Laden Video-Player ...

"Fahrzeugparade": Mobile Demonstration gegen die Verkehrspolitik in Brüssel

Am Donnerstag haben rund 300 Personen mit ihren Fahrzeugen unübersehbar und unüberhörbar in Brüssel gegen die dortige Verkehrs- und Mobilitätspolitik demonstriert. Gut die Hälfte der Fahrzeuge in diesem Protestzug waren Taxen, der Rest waren Privatwagen, Oldtimer und Motorräder. Die Fahrzeugkolonne durchquerte die Brüsseler Innenstadt und begab sich in Richtung des Regierungsgebäudes der Hauptstadt-Region.

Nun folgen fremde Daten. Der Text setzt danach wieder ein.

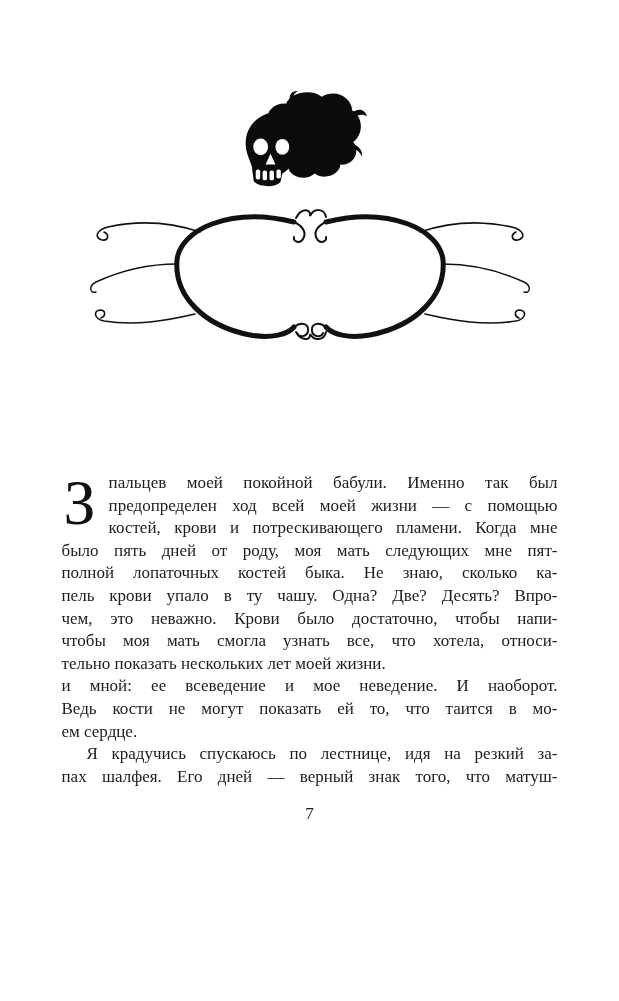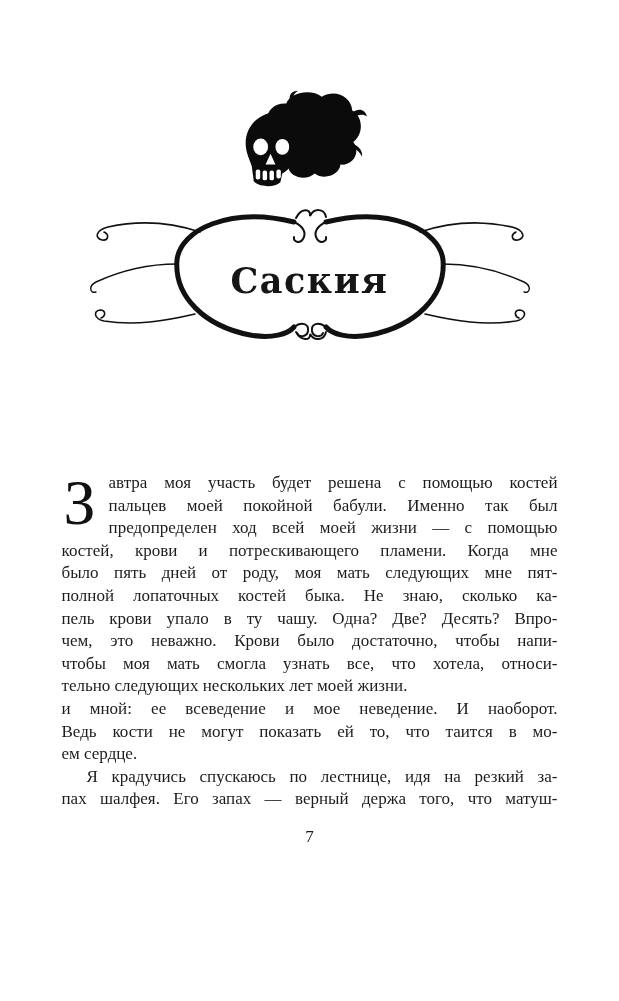"Саския" h1.chapter-title { html: <h1>Саския</h1> -> none }
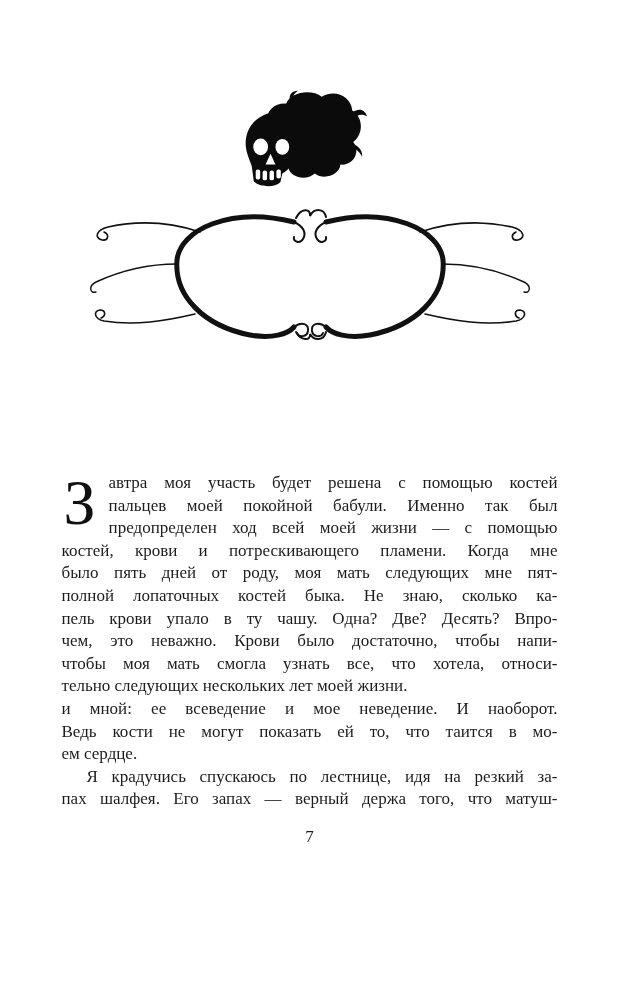"автра моя участь будет решена" div.line { html: <div>автра моя участь будет решена с помощью костей</div> -> none }
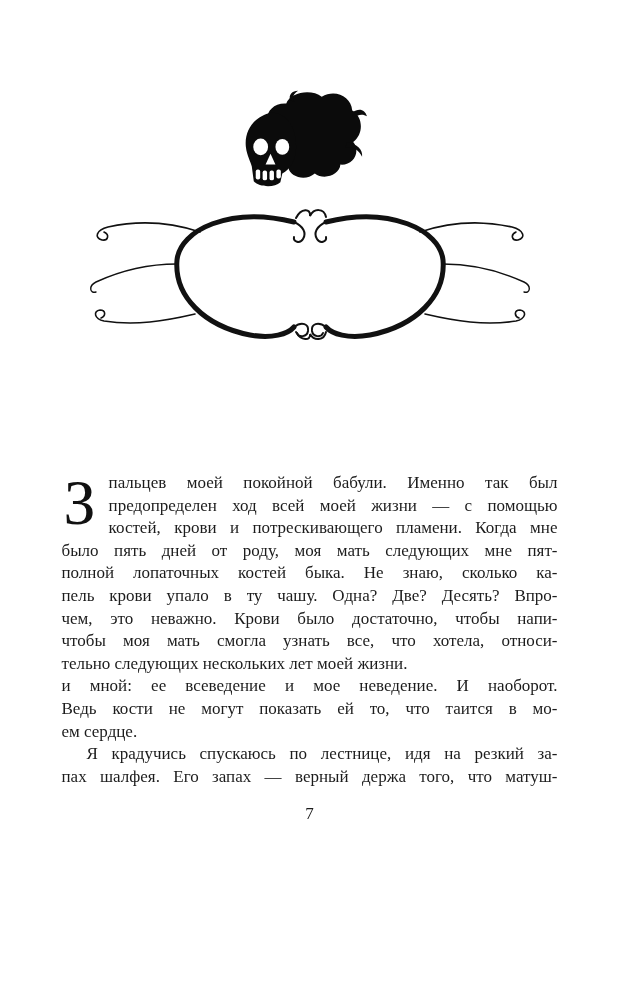"тельно следующих нескольких лет моей" div.line { text: следующих -> показать }
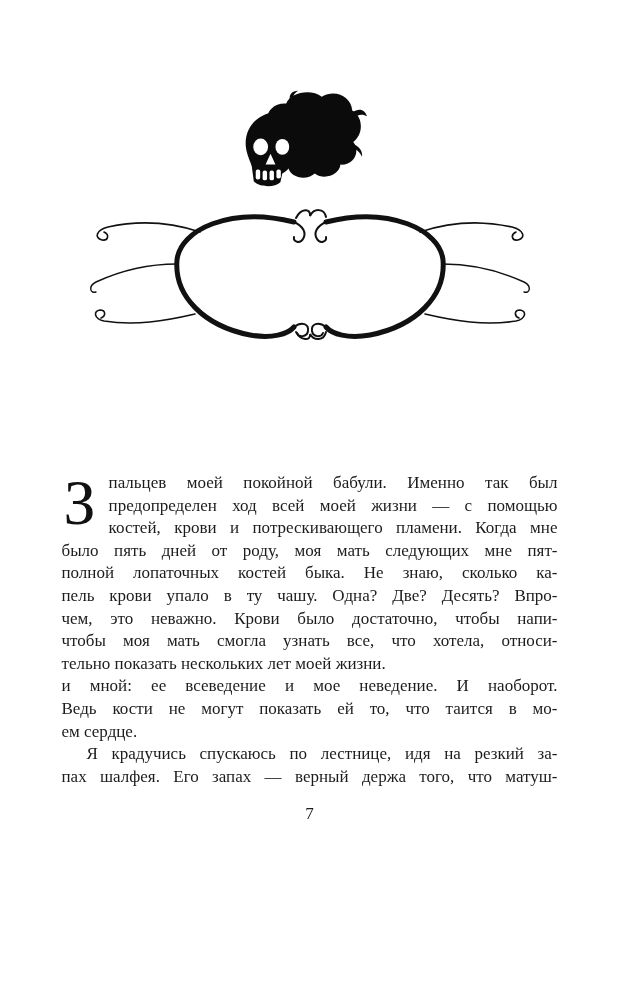"пах шалфея. Его запах —" div.line { text: запах — верный держа -> дней — верный знак }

Der Protest richtet sich zum einen gegen die zahlreichen Tempo 30-Zonen und die riesigen Fußgängerzonen im Stadtzentrum und zum anderen gegen den schlechten Zustand der Straßen in der gesamten Hauptstadt-Region. Eine Delegation der motorisierten Demonstranten wurde von Vertretern der Regionalregierung empfangen. Schon im Januar brachte eine Petition gegen Tempo 30 km/h in Brüssel rund 50.000 Unterschriften zusammen.

Seit dem Jahreswechsel gilt in der Brüsseler Hauptstadt-Region ein allgemeines Tempolimit von 30 km/h. Nur an bestimmten Stellen gelten Ausnahmen. Das kann in Wohngebieten auch mal nur 20 km/h sein und auf den großen Achsen ist zumeist Tempo 50 zugelassen - die Richtgeschwindigkeit in geschlossenen Ortschaften in Belgien. Bisher galt Tempo 30 auf etwa 60 % des Brüsseler Straßennetzes, doch seit dem 1. Januar betrifft dies 85 % der Hauptstadtstraßen.